ASSIGNED TASK
Reproduce exactly the lines of this material that begin at the line with "-339,9 +339,6 @@" and end at the line with "padding: 0 16px;", both included. Omit the pictures and everything else.

== Segment start ==

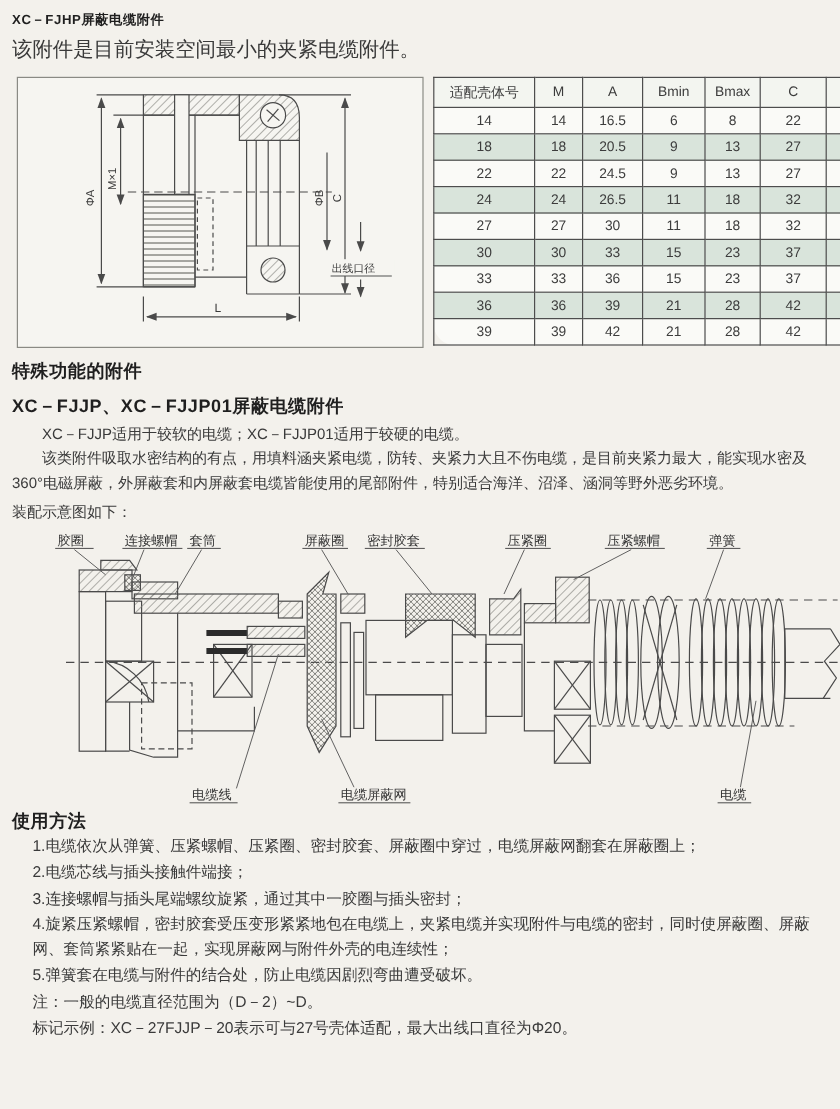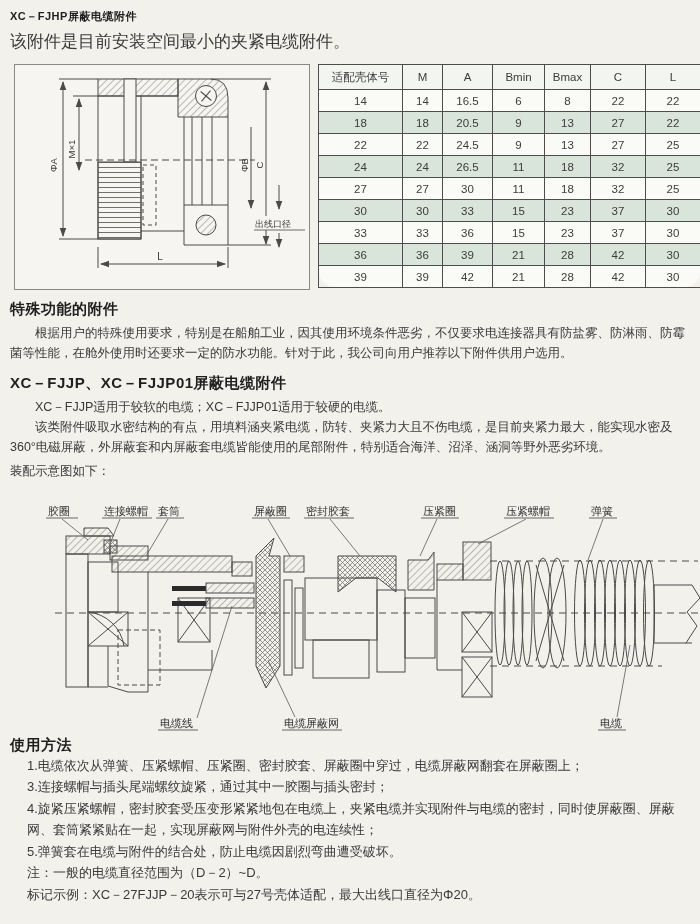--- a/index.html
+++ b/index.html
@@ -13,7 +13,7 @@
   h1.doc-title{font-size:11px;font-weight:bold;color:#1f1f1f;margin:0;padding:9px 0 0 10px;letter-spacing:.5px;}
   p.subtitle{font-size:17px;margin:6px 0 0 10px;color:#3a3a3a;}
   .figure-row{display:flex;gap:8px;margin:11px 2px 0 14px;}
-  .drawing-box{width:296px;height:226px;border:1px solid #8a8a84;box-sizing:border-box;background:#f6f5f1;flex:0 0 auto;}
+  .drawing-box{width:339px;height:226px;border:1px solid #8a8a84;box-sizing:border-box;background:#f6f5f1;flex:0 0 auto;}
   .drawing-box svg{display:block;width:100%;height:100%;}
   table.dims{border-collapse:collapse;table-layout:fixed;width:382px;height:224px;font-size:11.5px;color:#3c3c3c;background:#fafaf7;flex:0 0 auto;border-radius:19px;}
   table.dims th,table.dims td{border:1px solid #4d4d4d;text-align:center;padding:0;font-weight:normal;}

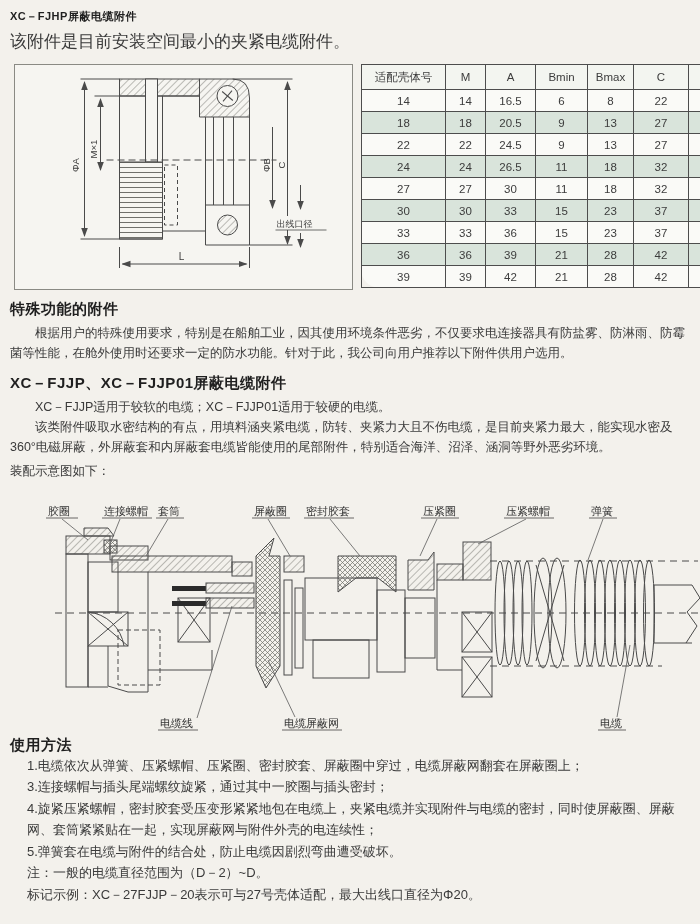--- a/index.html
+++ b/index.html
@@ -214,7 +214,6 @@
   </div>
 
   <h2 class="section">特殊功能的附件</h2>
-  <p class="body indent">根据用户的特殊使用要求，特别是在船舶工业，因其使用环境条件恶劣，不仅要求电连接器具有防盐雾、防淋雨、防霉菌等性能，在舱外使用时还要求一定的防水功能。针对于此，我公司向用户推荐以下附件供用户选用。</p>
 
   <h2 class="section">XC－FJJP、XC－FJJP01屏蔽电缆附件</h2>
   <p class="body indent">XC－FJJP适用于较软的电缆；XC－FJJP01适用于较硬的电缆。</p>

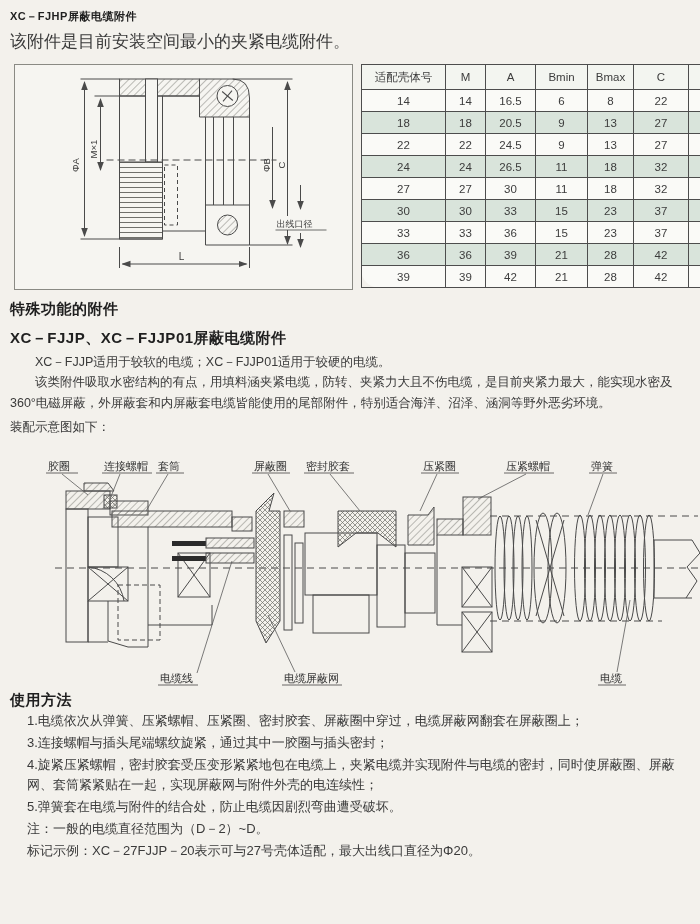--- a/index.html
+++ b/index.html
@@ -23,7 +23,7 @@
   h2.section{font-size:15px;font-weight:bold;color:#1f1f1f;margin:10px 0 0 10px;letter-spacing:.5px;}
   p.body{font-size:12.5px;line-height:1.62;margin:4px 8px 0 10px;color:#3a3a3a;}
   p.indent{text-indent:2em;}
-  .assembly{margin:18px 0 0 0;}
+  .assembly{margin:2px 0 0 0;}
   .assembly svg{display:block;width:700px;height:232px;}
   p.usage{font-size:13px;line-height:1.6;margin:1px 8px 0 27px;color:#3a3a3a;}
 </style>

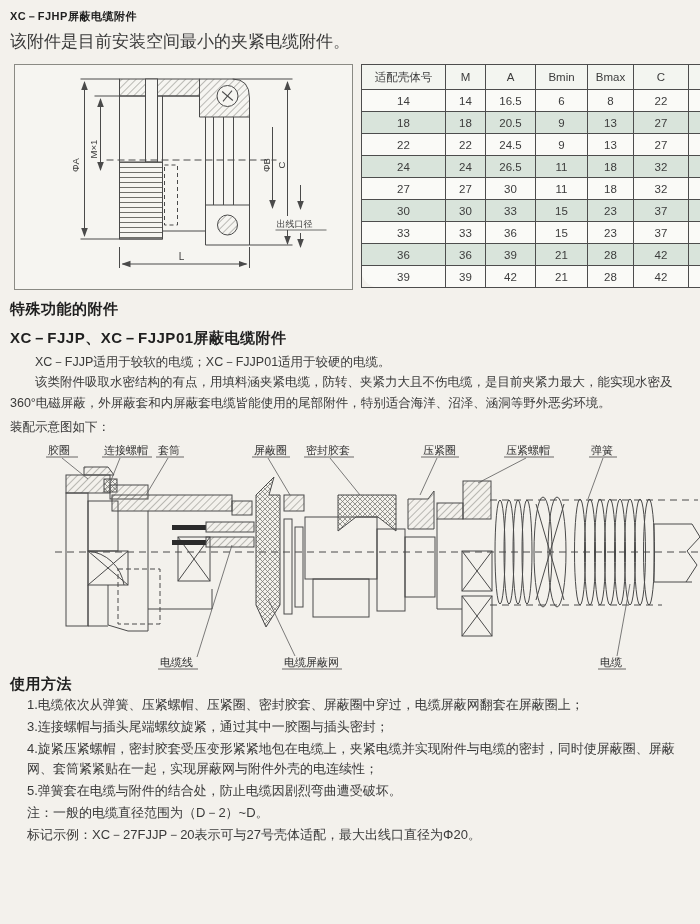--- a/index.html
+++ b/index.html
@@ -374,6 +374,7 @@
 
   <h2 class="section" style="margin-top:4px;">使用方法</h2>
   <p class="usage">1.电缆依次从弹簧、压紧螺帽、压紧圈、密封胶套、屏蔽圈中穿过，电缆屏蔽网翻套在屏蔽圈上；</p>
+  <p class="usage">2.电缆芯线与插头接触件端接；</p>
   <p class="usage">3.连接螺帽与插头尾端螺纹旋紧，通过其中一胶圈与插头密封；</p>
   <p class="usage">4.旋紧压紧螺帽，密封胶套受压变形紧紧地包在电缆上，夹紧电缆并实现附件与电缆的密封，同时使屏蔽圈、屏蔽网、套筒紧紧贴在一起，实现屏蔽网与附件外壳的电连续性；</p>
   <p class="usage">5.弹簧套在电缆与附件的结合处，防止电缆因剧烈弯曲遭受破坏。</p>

== Segment end ==
== Segment start ==

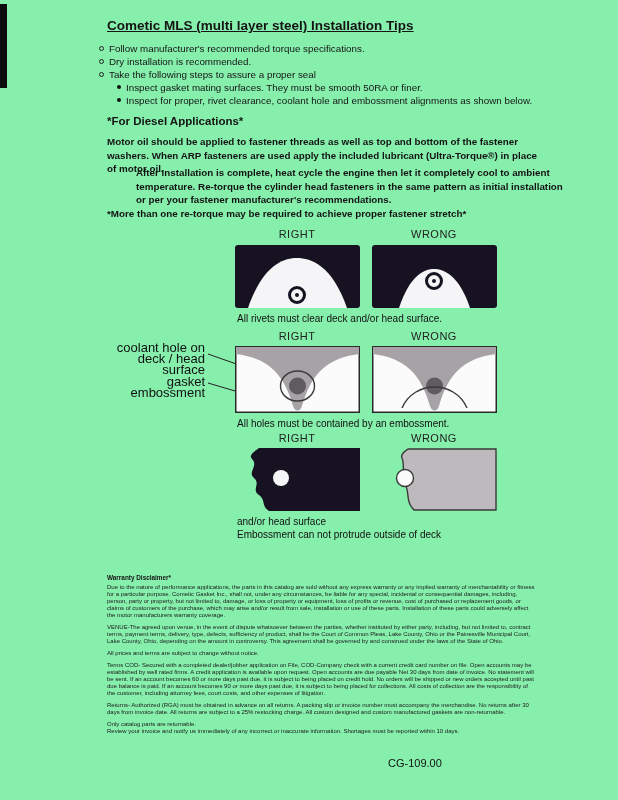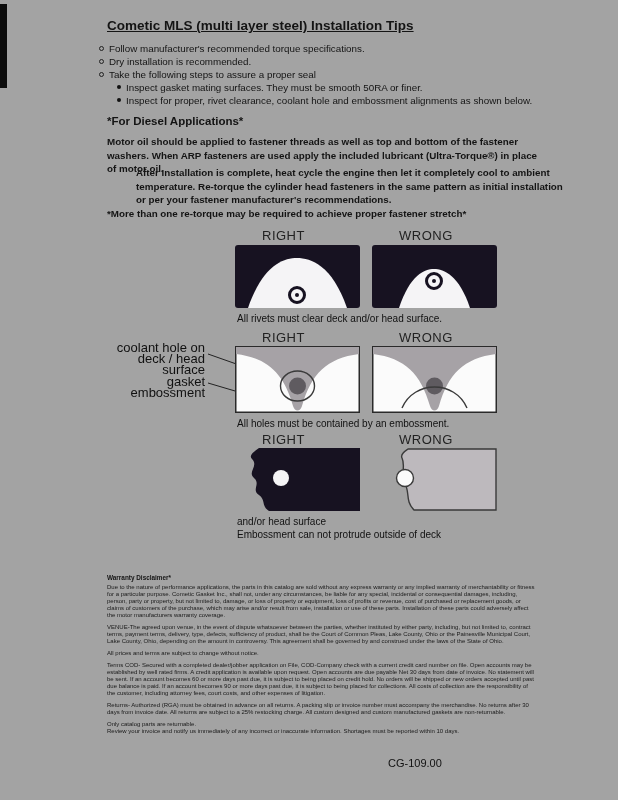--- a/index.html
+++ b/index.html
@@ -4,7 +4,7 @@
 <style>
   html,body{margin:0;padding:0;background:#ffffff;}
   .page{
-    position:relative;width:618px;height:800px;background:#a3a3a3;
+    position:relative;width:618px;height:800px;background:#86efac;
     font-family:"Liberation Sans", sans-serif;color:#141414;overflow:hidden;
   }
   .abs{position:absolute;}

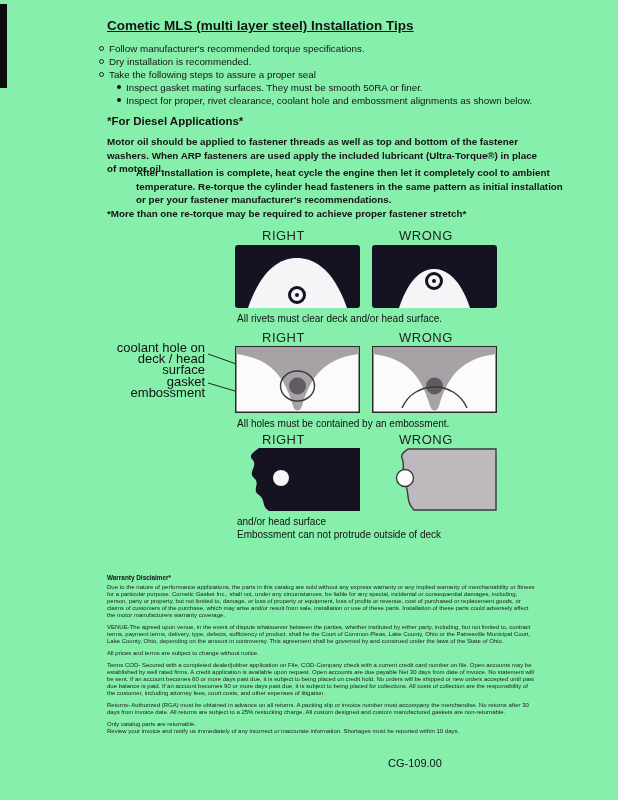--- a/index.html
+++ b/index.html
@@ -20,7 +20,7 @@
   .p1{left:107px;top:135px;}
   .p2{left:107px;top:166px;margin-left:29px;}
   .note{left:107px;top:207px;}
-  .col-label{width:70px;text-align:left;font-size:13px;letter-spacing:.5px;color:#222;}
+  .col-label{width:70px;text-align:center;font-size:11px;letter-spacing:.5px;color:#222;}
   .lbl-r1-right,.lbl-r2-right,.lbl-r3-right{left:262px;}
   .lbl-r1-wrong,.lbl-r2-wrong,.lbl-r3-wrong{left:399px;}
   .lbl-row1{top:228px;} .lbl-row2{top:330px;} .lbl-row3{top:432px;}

== Segment end ==
== Segment start ==

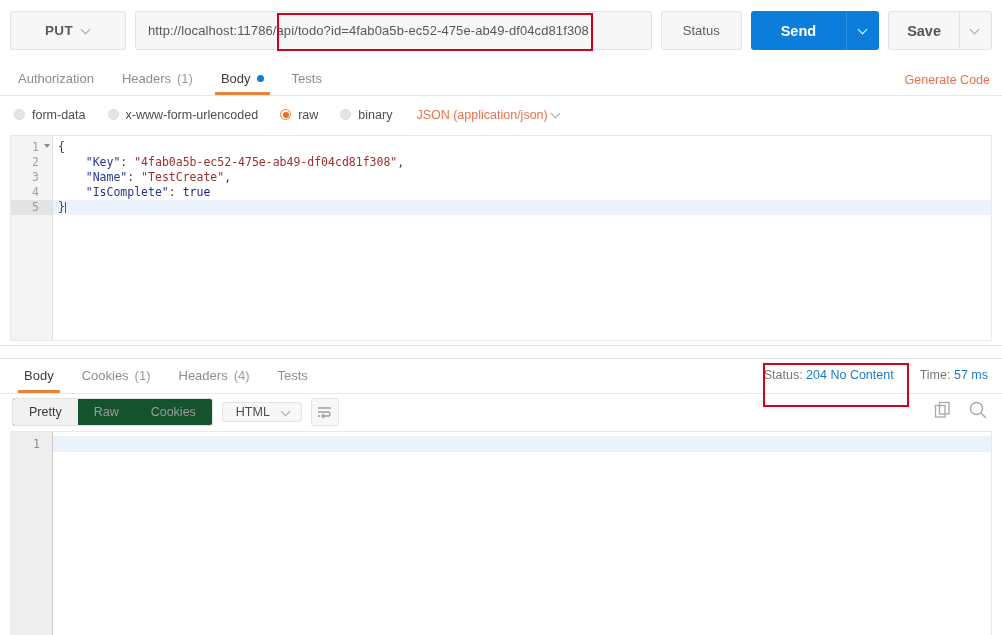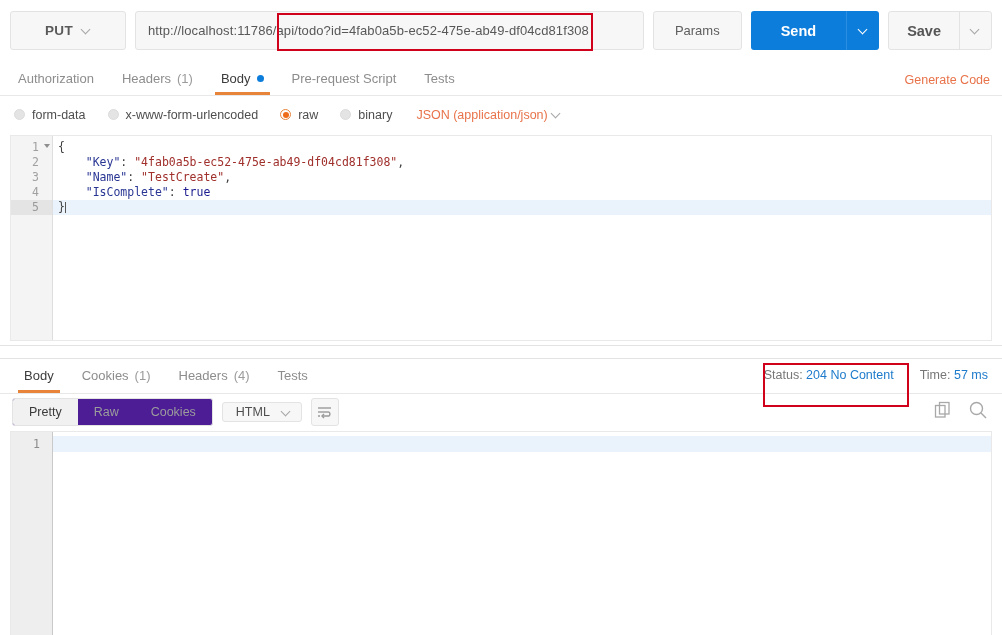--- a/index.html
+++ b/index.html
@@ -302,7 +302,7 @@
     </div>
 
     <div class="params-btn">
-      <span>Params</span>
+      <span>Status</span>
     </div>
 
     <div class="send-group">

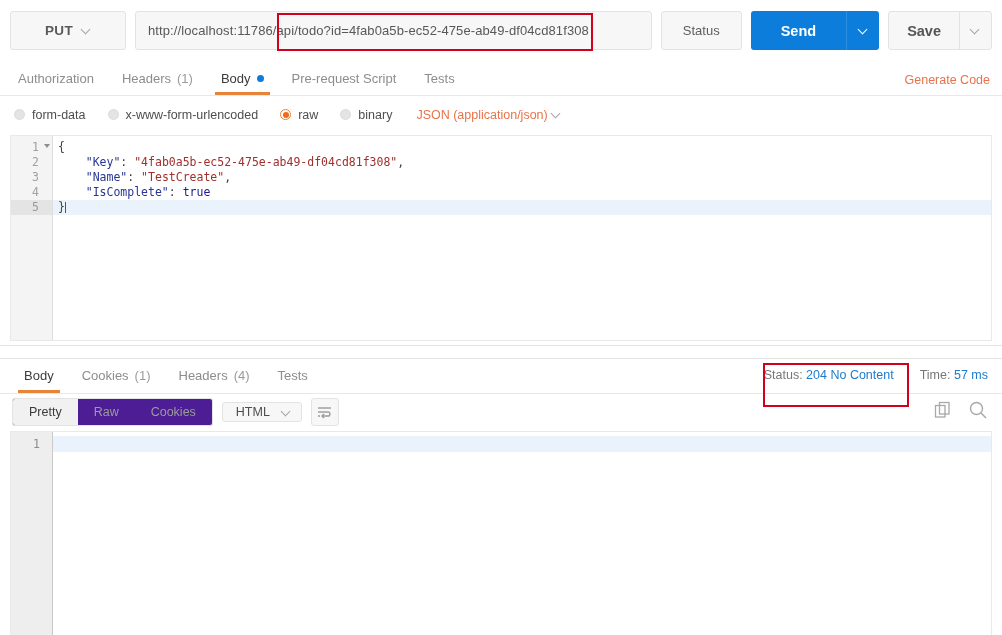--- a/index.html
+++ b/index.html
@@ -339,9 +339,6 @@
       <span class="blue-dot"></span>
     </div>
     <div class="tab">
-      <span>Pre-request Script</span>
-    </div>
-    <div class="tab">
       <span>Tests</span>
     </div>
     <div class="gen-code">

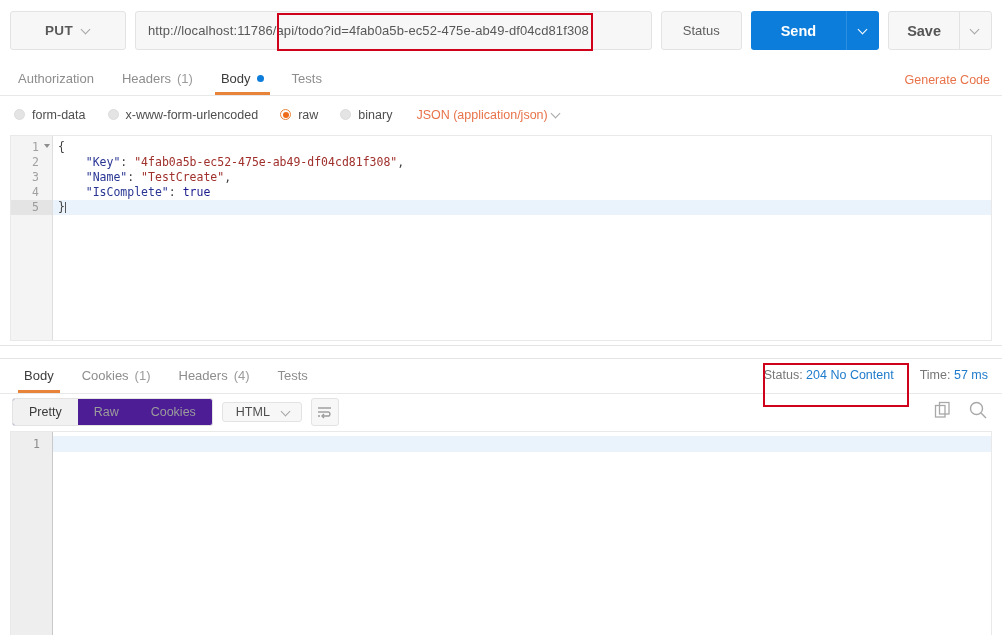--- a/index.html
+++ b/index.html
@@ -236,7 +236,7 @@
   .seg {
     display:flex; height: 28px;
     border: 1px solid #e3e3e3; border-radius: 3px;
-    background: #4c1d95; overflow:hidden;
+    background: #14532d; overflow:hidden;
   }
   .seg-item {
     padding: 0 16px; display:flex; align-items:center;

== Segment end ==

COMPLETED TASK
@@ -339,9 +339,6 @@
       <span class="blue-dot"></span>
     </div>
     <div class="tab">
-      <span>Pre-request Script</span>
-    </div>
-    <div class="tab">
       <span>Tests</span>
     </div>
     <div class="gen-code">

--- a/index.html
+++ b/index.html
@@ -236,7 +236,7 @@
   .seg {
     display:flex; height: 28px;
     border: 1px solid #e3e3e3; border-radius: 3px;
-    background: #4c1d95; overflow:hidden;
+    background: #14532d; overflow:hidden;
   }
   .seg-item {
     padding: 0 16px; display:flex; align-items:center;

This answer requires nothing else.